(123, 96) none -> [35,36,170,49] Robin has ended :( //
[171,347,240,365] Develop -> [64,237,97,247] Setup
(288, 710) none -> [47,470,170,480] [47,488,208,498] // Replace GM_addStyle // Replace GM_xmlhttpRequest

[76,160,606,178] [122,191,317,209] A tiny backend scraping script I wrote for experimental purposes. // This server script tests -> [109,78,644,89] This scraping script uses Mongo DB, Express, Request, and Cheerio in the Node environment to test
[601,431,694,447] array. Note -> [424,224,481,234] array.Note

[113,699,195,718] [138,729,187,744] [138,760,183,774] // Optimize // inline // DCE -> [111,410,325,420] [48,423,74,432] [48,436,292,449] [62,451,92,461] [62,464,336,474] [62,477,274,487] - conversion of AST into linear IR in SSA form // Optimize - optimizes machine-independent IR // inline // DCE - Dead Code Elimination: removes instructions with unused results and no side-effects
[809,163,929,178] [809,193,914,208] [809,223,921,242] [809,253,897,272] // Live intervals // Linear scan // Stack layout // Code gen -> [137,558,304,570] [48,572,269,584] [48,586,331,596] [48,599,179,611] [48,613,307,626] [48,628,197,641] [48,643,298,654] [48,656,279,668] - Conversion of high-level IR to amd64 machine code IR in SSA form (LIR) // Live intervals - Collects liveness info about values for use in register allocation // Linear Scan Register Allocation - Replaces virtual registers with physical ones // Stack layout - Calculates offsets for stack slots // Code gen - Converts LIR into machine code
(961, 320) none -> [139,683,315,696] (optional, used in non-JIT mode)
○ ○ ○ ○ ○
From the top of the material above, print every line exactly, ending with the line that holds "[601,431,694,447] array. Note".

(123, 96) none -> [35,36,170,49] Robin has ended :( //
[171,347,240,365] Develop -> [64,237,97,247] Setup
(288, 710) none -> [47,470,170,480] [47,488,208,498] // Replace GM_addStyle // Replace GM_xmlhttpRequest

[76,160,606,178] [122,191,317,209] A tiny backend scraping script I wrote for experimental purposes. // This server script tests -> [109,78,644,89] This scraping script uses Mongo DB, Express, Request, and Cheerio in the Node environment to test
[601,431,694,447] array. Note -> [424,224,481,234] array.Note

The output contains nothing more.